Today would have been Maya Angelou’s 89th birthday. Let’s remember the poet, author, singer, and thinker with some of her most memorable quotes.
1. "You may not control all the events that happen to you, but you can decide not to be reduced by them." — From Letter to My Daughter, 2008.
2. “here is no thing so powerful as an idea whose time has come…there is no person so right as one who struggles for the rights of others.” — From a commencement address at Oberlin College, May 30, 1983.
3. “Nathaniel Hawthorne says, ‘Easy reading is damn hard writing.’ I try to pull the language in to such a sharpness that it jumps off the page. It must look easy, but it takes me forever to get it to look so easy. Of course, there are those critics—New York critics as a rule—who say, Well, Maya Angelou has a new book out and of course it’s good but then she’s a natural writer. Those are the ones I want to grab by the throat and wrestle to the floor because it takes me forever to get it to sing. I work at the language.” — From an interview with George Plimpton in The Paris Review, Fall 1990.
4. “I would be a liar, a hypocrite, or a fool—and I’m not any of those—to say that I don’t write for the reader. I do. But for the reader who hears, who really will work at it, going behind what I seem to say. So I write for myself and that reader who will pay the dues." — From an interview with George Plimpton in The Paris Review, Fall 1990.
5. “I like to write so that the readers are 30 pages into the book before they realize they’re reading. I like to write, try to write, so that the readers think they’re thinking that up.” — From an AP interview, November 1981.
6. “I would encourage the child to look at her his world, at the people in their world, and to try to examine the cultures in their world without fear. I would try to lead the children into seeing that human beings are more alike than we are unalike.” — From an AP interview, October 1995.
7. “It is upon you to increase your virtue, the virtue of courage—it is upon you. You will be challenged mightily, and you will fall many times. But it is important to remember that it may be necessary to encounter defeat, I don’t know.
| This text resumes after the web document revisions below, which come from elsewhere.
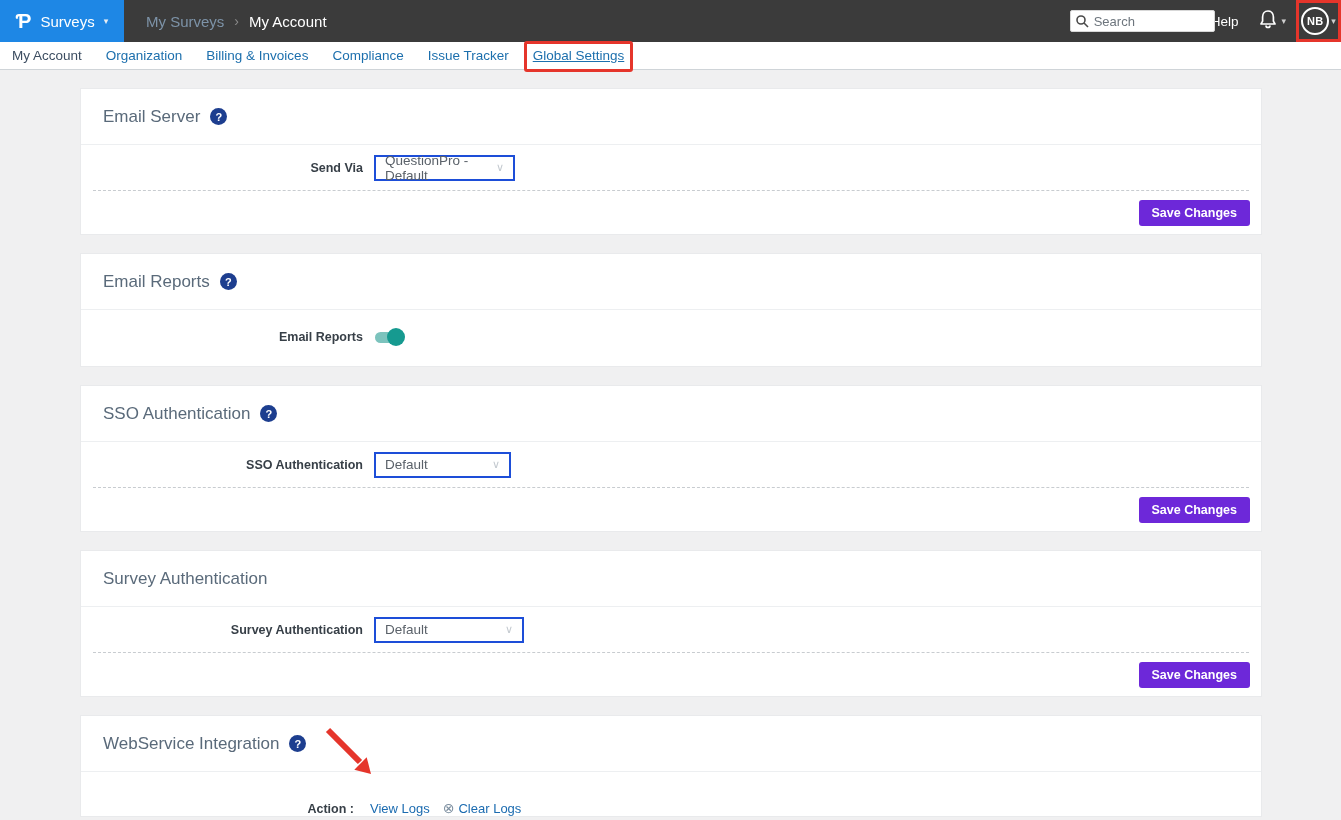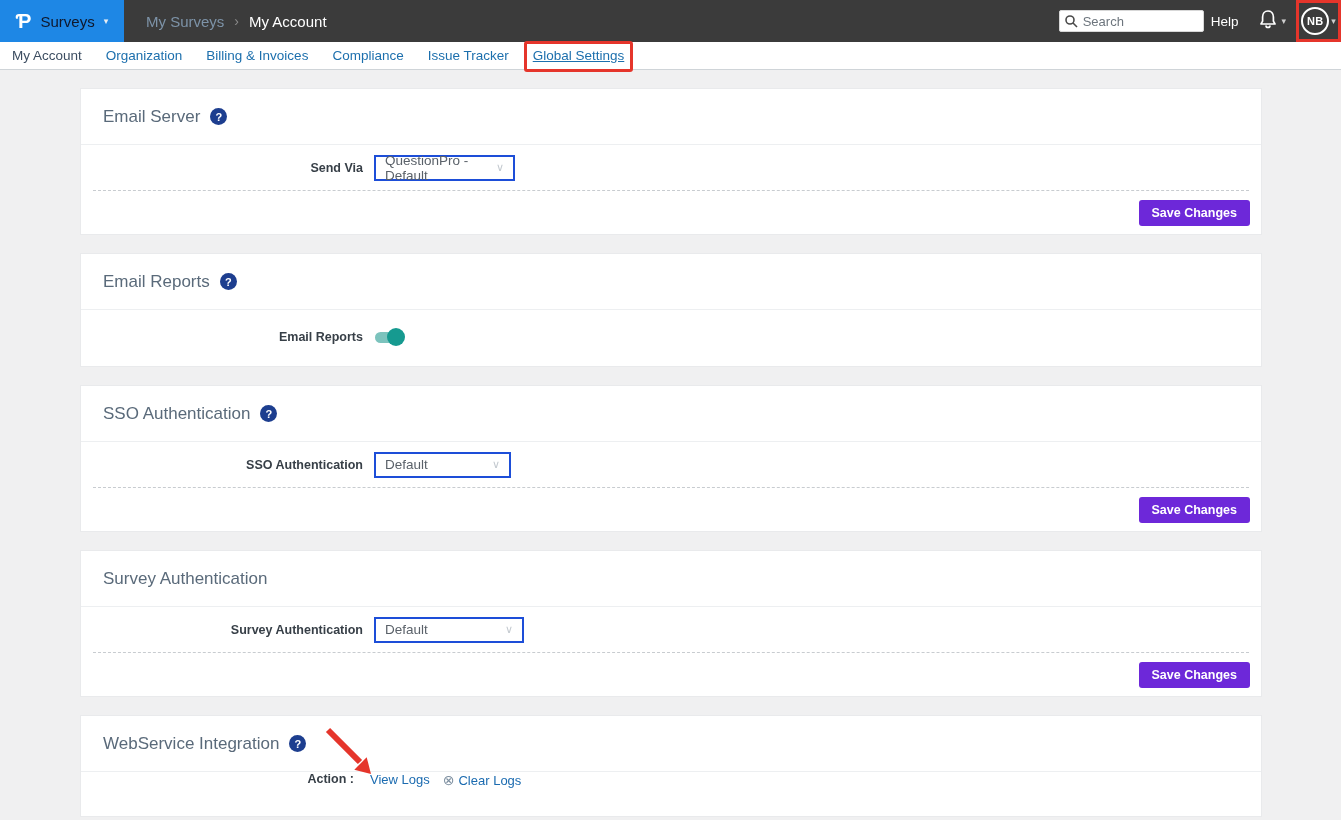--- a/index.html
+++ b/index.html
@@ -10,7 +10,7 @@
   .topbar { height:42px; background:#3b3b3b; display:flex; align-items:center; position:relative; }
   .logo-area { width:124px; height:42px; background:#1e87e5; display:flex; align-items:center; justify-content:center; gap:9px; cursor:pointer; flex:none; }
   .logo-glyph { color:#fff; font-size:20px; font-weight:bold; line-height:1; }
-  .product-label { color:#0f172a; font-size:15px; }
+  .product-label { color:#ffffff; font-size:15px; }
   .caret { font-size:9px; color:#e8edf2; line-height:1; }
   .breadcrumb { display:flex; align-items:center; gap:10px; margin-left:22px; font-size:15px; }
   .crumb-parent { color:#7d93a8; }

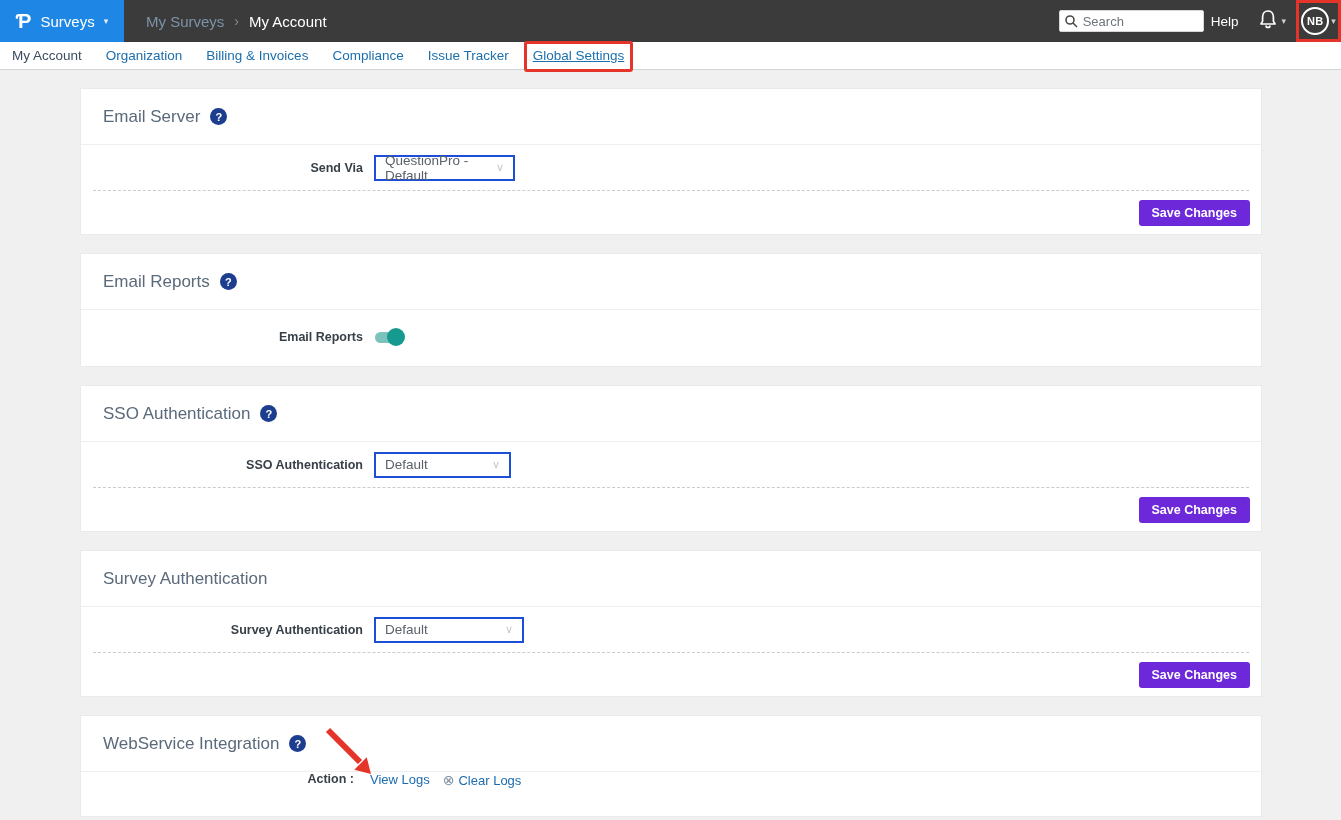--- a/index.html
+++ b/index.html
@@ -17,7 +17,7 @@
   .crumb-sep { color:#8a8a8a; font-size:14px; }
   .crumb-current { color:#fff; }
   .topbar-right { margin-left:auto; display:flex; align-items:center; height:42px; }
-  .searchbox { position:relative; width:127px; height:22px; margin-right:25px; }
+  .searchbox { position:relative; width:127px; height:22px; margin-right:14px; }
   .searchbox input { width:145px; height:22px; border:1px solid #d7d7d7; border-radius:2px; padding:0 6px 0 23px; font-size:13px; color:#333; font-family:"Liberation Sans",sans-serif; outline:none; }
   .searchbox input::placeholder { color:#6d757d; }
   .search-icon { position:absolute; left:5px; top:4px; }

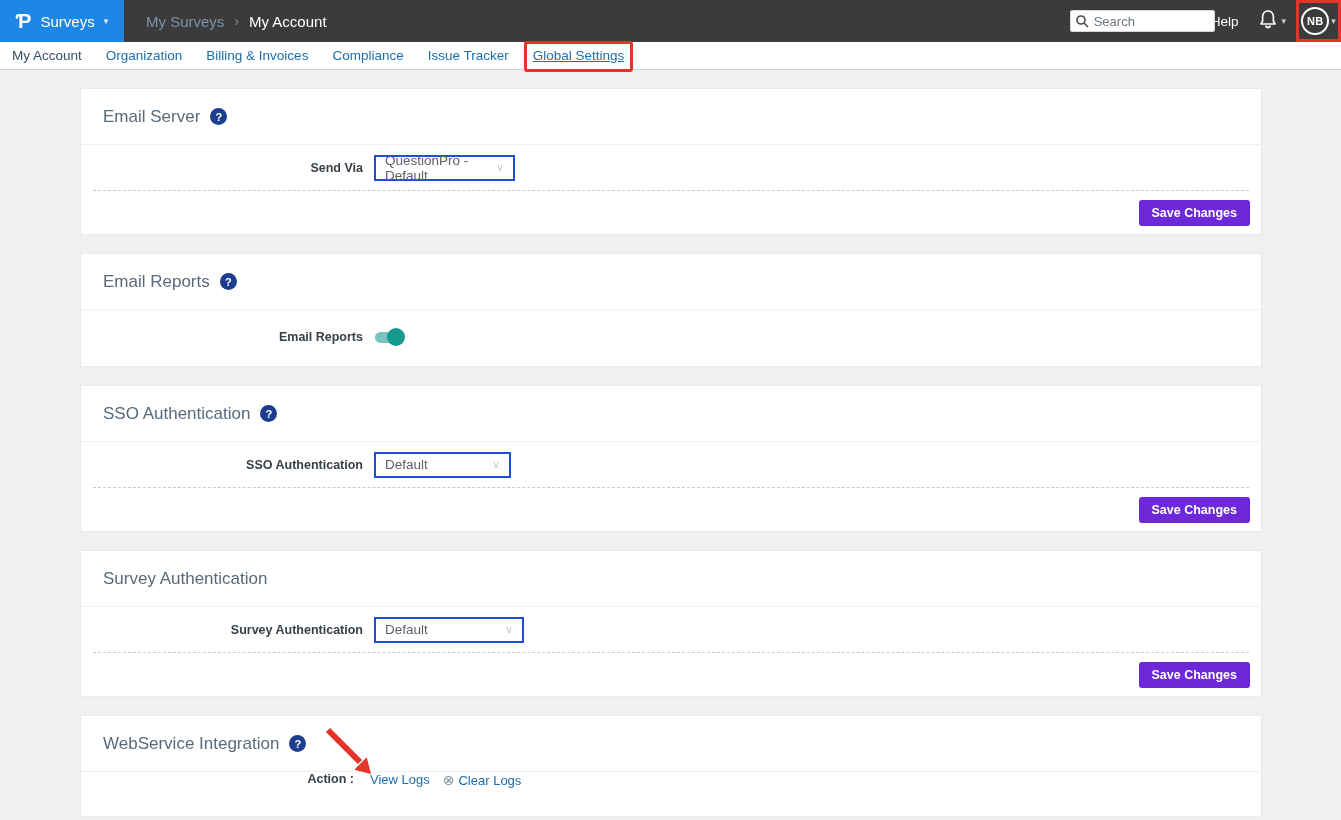--- a/index.html
+++ b/index.html
@@ -55,7 +55,7 @@
   .toggle .track { position:absolute; left:0; top:4px; width:27px; height:11px; border-radius:6px; background:#7cc3bd; }
   .toggle .knob { position:absolute; right:0; top:0; width:18px; height:18px; border-radius:50%; background:#169a90; }
 
-  .action-row { display:flex; align-items:flex-start; height:44px; font-size:13px; }
+  .action-row { display:flex; align-items:flex-end; height:44px; font-size:13px; }
   .action-label { width:273px; text-align:right; font-size:12.5px; font-weight:bold; color:#373f47; flex:none; }
   .loglink { color:#1b6bb0; cursor:pointer; }
   .view-logs { margin-left:16px; }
But I do know that a diamond, one of the most precious elements in this planet, certainly one in many ways the hardest, is the result of extreme pressure, and time. Under less pressure, it’s crystal. Less pressure than that, its coal, less than that, its fossilized leaves are just plain dirt.” — From a commencement address at Wellesley College, June 8, 1982.
8. “I never trust anyone who says they love me if they say that they don’t love themselves. You can’t do it.” — From an address at Skidmore College, March 1993.
9. “I always write about my life 15 or 20 years later; then I can tell the truth about what happened, rather than the facts.” — From an AP interview, June 1986.
10. “Do the right thing. You really know what the right thing is. Fashions may change. Maybe you shouldn't wear short pants or short skirts or go without a shirt or go without a tie. That is a fashion, but the proper thing, the good thing to do, you already know. In truth, you know to be kind, to be courteous, to be fair. You know that.” — From an Academy of Achievement interview, January 22, 1997.
11. “I encourage you to live with life. Be courageous, adventurous. Give us a tomorrow, more than we deserve.” — From a 1977 commencement address at the University of California, Riverside.
12. “Never whine. Whining lets a brute know that a victim is in the neighborhood.” — From Letter to My Daughter, 2008.
13. “To develop courage you have to start developing courage as you do any other muscle. You have to start with small things and build it up.” — From a lecture in Rome, Ga., September 2007.
14. “You can’t use up creativity. The more you use, the more you have.” — From Bell Telephone Magazine, 1982.
15. “Poetry will help you to find out who you are inside yourself. If you really want to be at the top of your form, know who you are.” — From a speech at the United States Coast Guard Academy, March 2002.
16. “I would like to be remembered as a person who dared to love and who loved my work as well as people.” — From a lecture at East Central Community Center in Spokane, Wash., January 1982.